▶ [About this task]: From the entries below, copy every line where the string "visual" appears.

-- Opening Marker --

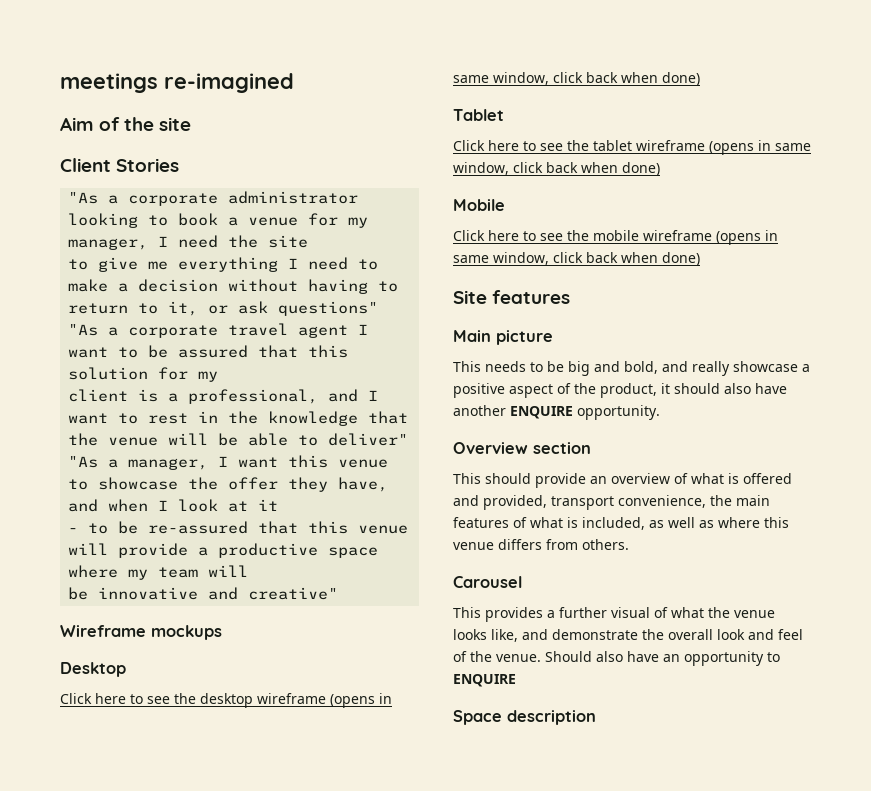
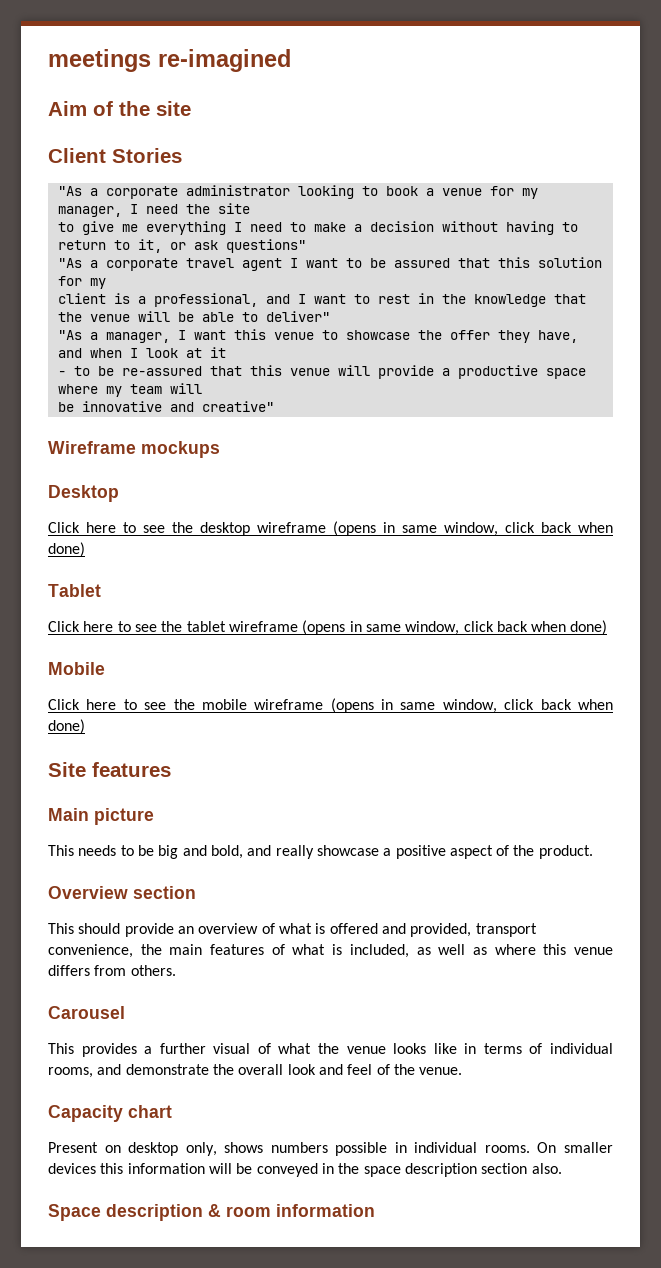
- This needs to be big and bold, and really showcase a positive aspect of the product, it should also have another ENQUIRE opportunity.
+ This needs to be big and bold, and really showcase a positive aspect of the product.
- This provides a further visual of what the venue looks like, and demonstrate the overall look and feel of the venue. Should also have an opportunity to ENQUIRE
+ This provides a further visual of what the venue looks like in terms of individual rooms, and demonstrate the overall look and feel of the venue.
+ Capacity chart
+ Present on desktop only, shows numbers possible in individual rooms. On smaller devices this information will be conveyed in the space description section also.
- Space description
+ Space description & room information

-- Closing Marker --

▶ [Task response]:
- This provides a further visual of what the venue looks like, and demonstrate the overall look and feel of the venue. Should also have an opportunity to ENQUIRE
+ This provides a further visual of what the venue looks like in terms of individual rooms, and demonstrate the overall look and feel of the venue.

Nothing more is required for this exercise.